From Humble Beginnings: A Student Perspective
A blog post by Ishmael Ngei, EFAC Scholar
Ishmael joined the EFAC family in 2011 and was selected as an EFAC scholar for his ambition, hard working nature, and strong academic performance. Born in Kitui district in Eastern Kenya and the fifth born of eight children, Ismael's parents struggled to provide basic needs to their large family. When his primary school teacher brought him the EFAC application, a world of possibility opened for this young man who had not previously considered continuing in school.
Innovative, entrepreneurial and still deeply engaged with his home community, Ishmael is a student at Taita Taveta Univeristy College where he studying for a Bachelor of Business and Information Technology. In the post below, Ishmael shares his perspective on his EFAC experience in high school and the leadership skills he has developed as an EFAC scholar.

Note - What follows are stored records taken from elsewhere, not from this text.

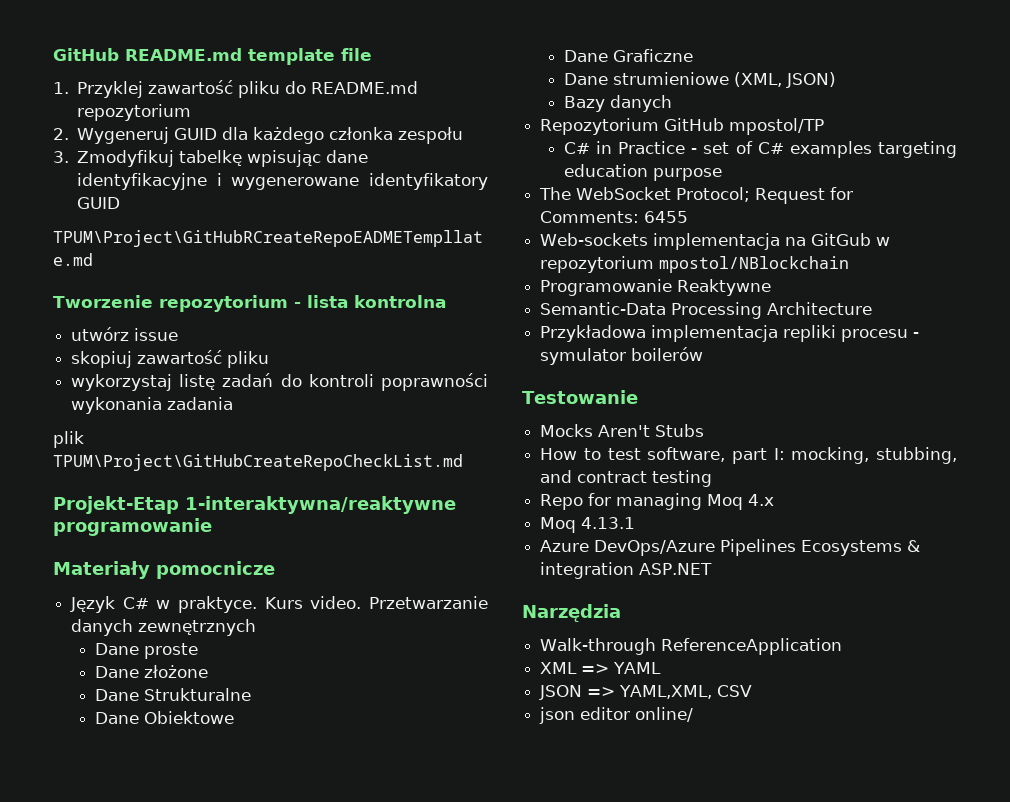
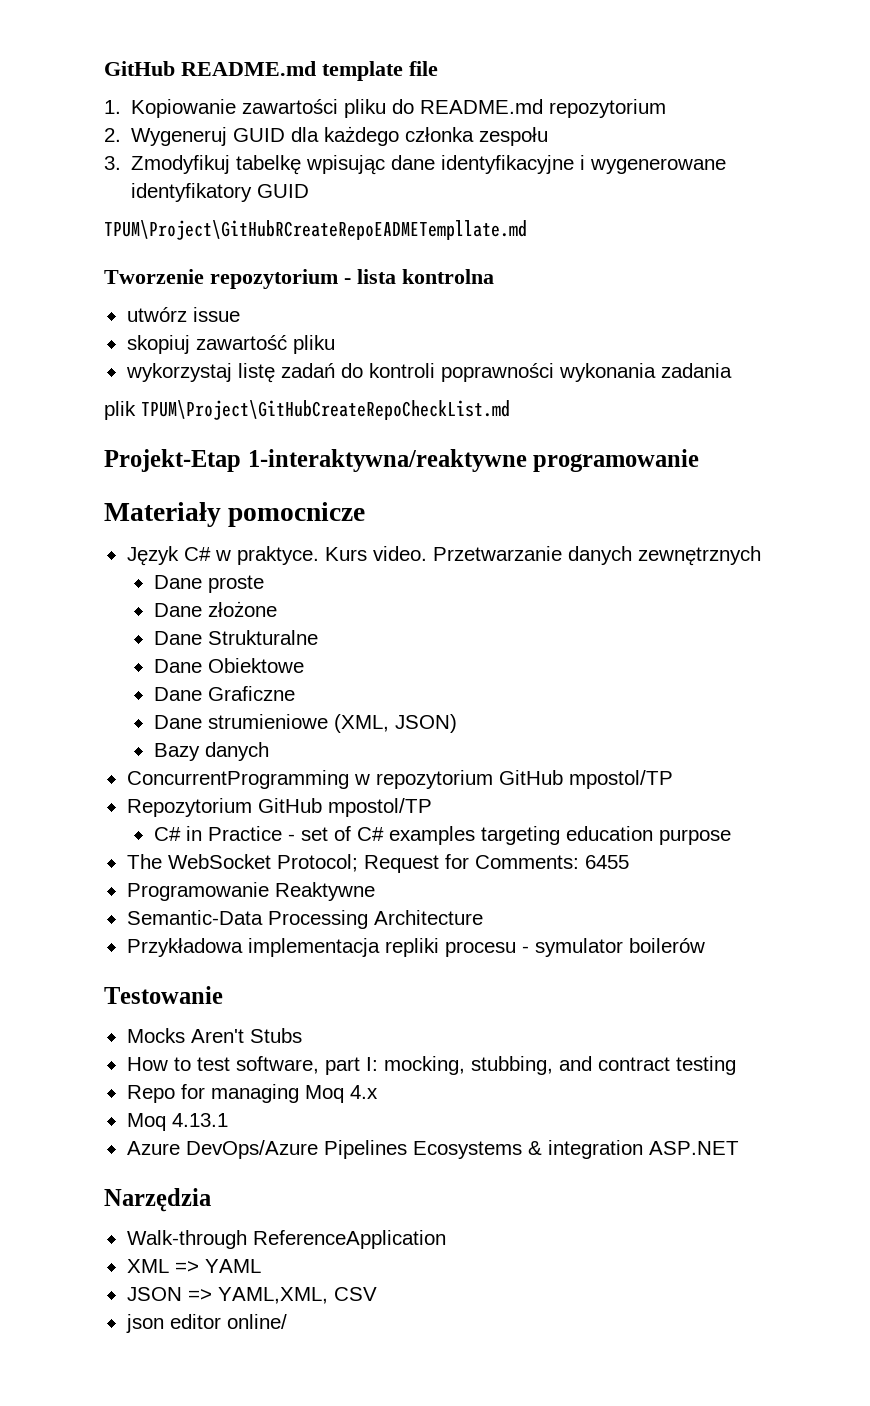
- 1. Przyklej zawartość pliku do README.md repozytorium
+ 1. Kopiowanie zawartości pliku do README.md repozytorium
+ ConcurrentProgramming w repozytorium GitHub mpostol/TP
- Web-sockets implementacja na GitGub w repozytorium mpostol/NBlockchain

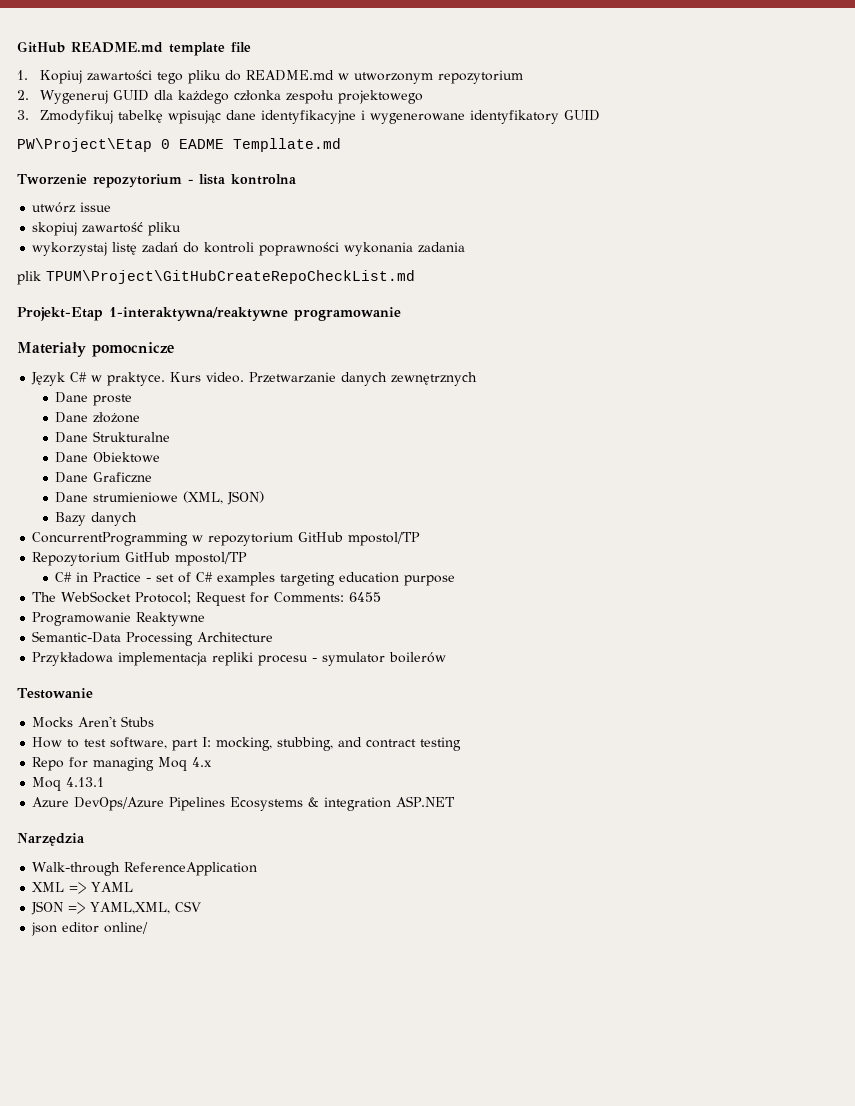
- 1. Kopiowanie zawartości pliku do README.md repozytorium
+ 1. Kopiuj zawartości tego pliku do README.md w utworzonym repozytorium
- 2. Wygeneruj GUID dla każdego członka zespołu
+ 2. Wygeneruj GUID dla każdego członka zespołu projektowego
- TPUM\Project\GitHubRCreateRepoEADMETempllate.md
+ PW\Project\Etap 0 EADME Templlate.md

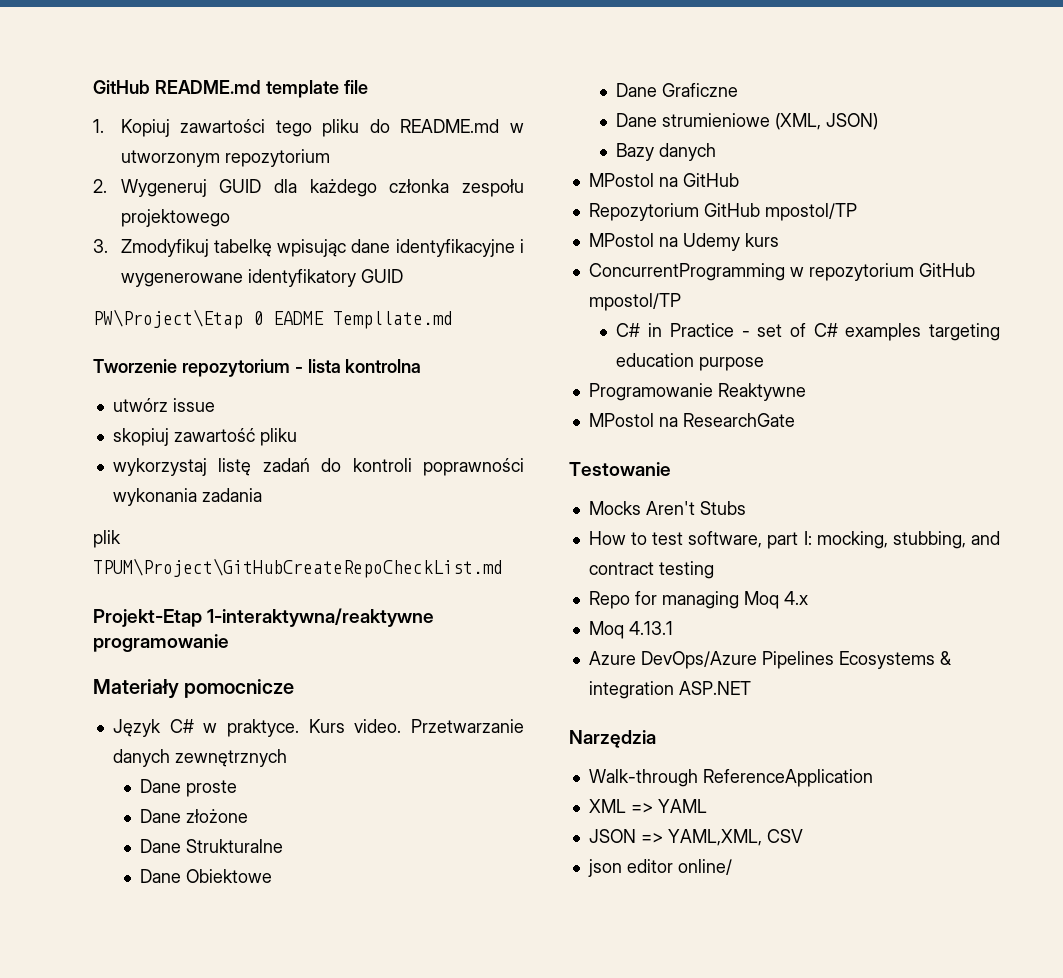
+ MPostol na GitHub
+ Repozytorium GitHub mpostol/TP
+ MPostol na Udemy kurs
- Repozytorium GitHub mpostol/TP
- The WebSocket Protocol; Request for Comments: 6455
  Programowanie Reaktywne
- Semantic-Data Processing Architecture
- Przykładowa implementacja repliki procesu - symulator boilerów
+ MPostol na ResearchGate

My name is Ishmael Ngei from Katulani village, Kitui County. I schooled at Rongai Agricultural & Technical Secondary School through EFAC sponsorship. I am currently studying for a Bachelor of Business and Information Technology at Taita Taveta University. I am delighted to share my high school and community service experience as an EFAC scholar.
I strived to balance my academics, leadership and participation in co–curricular activities. I joined the school teams and played midfield in basketball and table tennis. I joined the wildlife club and we planted and took care of many trees in the school compound. We enjoyed privileges including visiting National parks and game reserves including Lake Nakuru National park. As a student leader, I acted as a student government advisor and Christian union Prayer coordinator and later on I was elected as the school president. I coordinated the student government to deal with discipline issues and as a result there were few disciplinary cases. Academically, I was on the list of top 20 best performing students in the class and I was also able to serve in a variety of leadership positions, which helped me to learn and practice virtues of honesty, hardwork, service to others, management and record keeping. Outside of school, I attended Kenya Student Christian Fellowship annual camps and EFAC workshops throughout my four years in high school. These opportunities allowed me to acquire self-confidence and gain a sense of empowerment.
During my final year of secondary school, I was awarded Kshs 4,000 from the school administration. With this money, I went home after doing my KCSE and bought a goat; reared it and later sold it in order to pay school fees for my sister, Janet. Kitui County is quite dry and people in the region experiences water challenges. The pupils fetch clean water from a water vendor and I had countless thoughts on how the water challenge could be settled in my neighborhood community. With this in mind, I composed a poem entitled "Water the Confusion” and I taught it to the students at the local school who later recited it in front of the Governor of Kitui County during his visit to Katulani. He was moved and he promised that the county government will dig a bore hole which will serve as a source of water to the school and the community. Once this project is completed, it will be a lifelong legacy.
I remain grateful to my sponsor through EFAC and mentors. My experience in community service was quite challenging but educative. At home, I assisted in carrying out duties like fetching water, cultivating in the garden and grazing. I also did a voluntary work as a teacher and patron in Nzukini Primary school from January to September, 2015. I taught English and Mathematics to primary school students. This gave me an opportunity to influence the pupils to speak national languages at the school. As a result, the pupils improved significantly English and Mathematics during end of term examinations.